* Given entries:
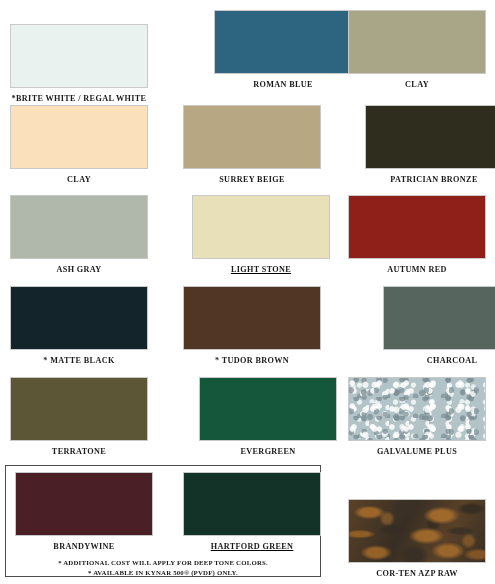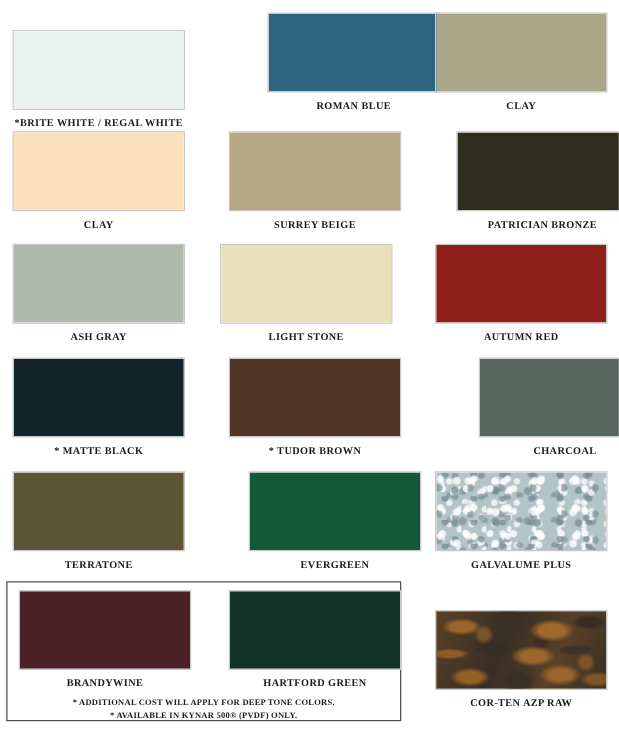"LIGHT STONE" div.cell { left: 176px -> 192px; text-decoration: none -> underline }
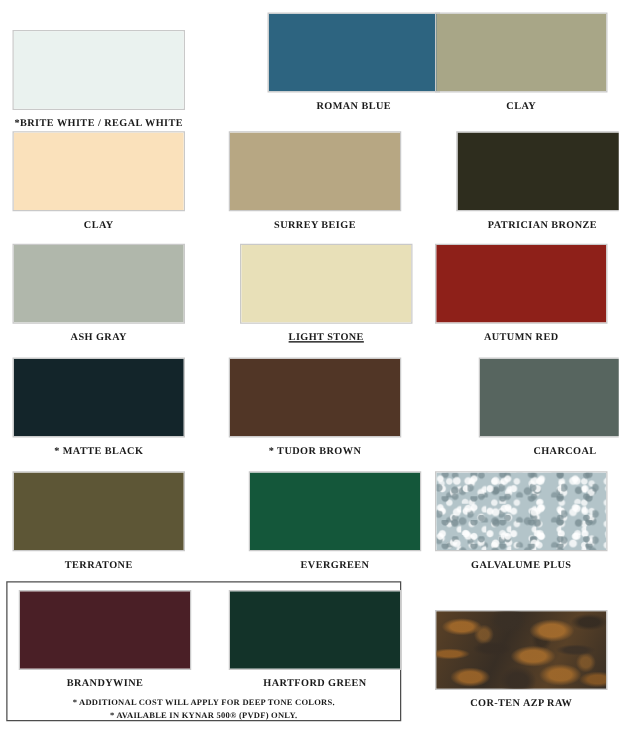"HARTFORD GREEN" div.cell { text-decoration: none -> underline }
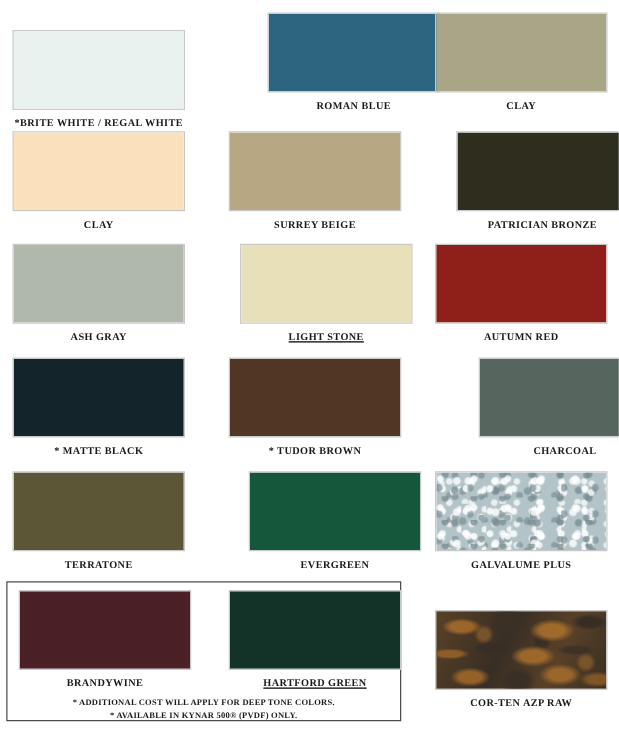"COR-TEN AZP RAW" div.cell { top: 488px -> 499px }
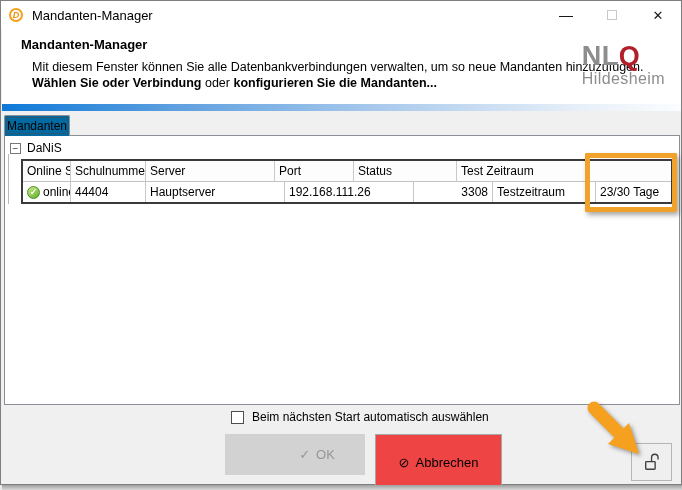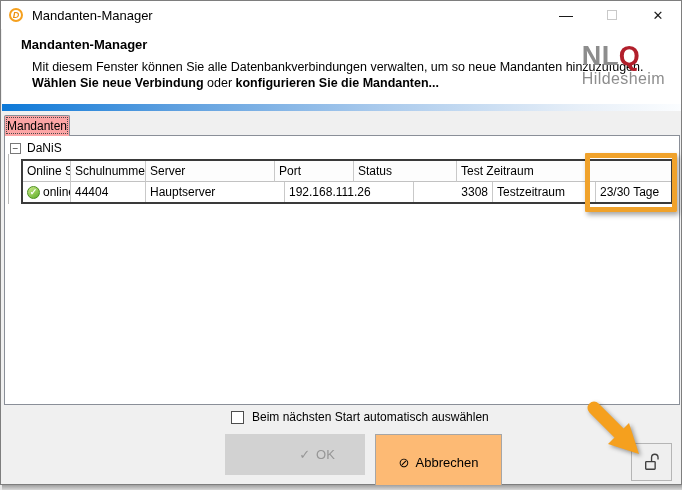"Wählen Sie neue Verbindung" span.bold { text: neue -> oder }
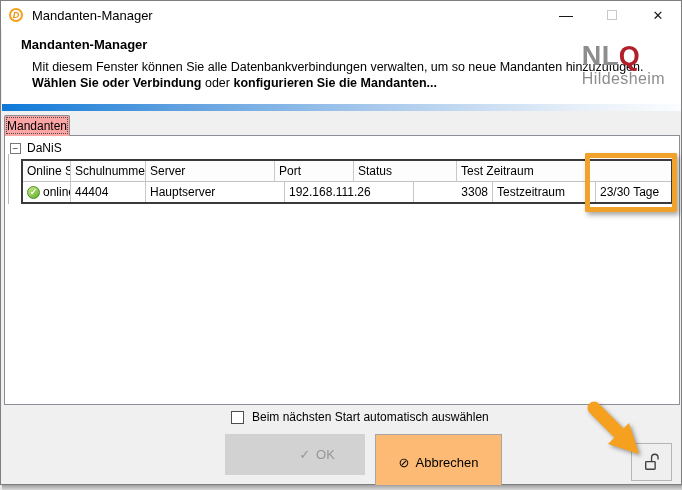"Mandanten" .tab { background: #fca5a5 -> #0369a1 }
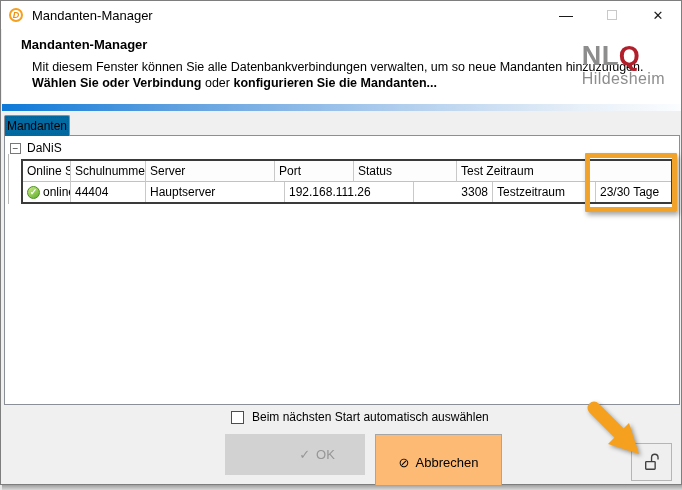"⊘ Abbrechen" .btn-cancel { background: #fdba74 -> #ef4444 }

* What is required:
Give back the material word for word and drop the pictures it holds.

* Expected answer:
"LIGHT STONE" div.cell { left: 176px -> 192px; text-decoration: none -> underline }
"HARTFORD GREEN" div.cell { text-decoration: none -> underline }
"COR-TEN AZP RAW" div.cell { top: 488px -> 499px }
"Wählen Sie neue Verbindung" span.bold { text: neue -> oder }
"Mandanten" .tab { background: #fca5a5 -> #0369a1 }
"⊘ Abbrechen" .btn-cancel { background: #fdba74 -> #ef4444 }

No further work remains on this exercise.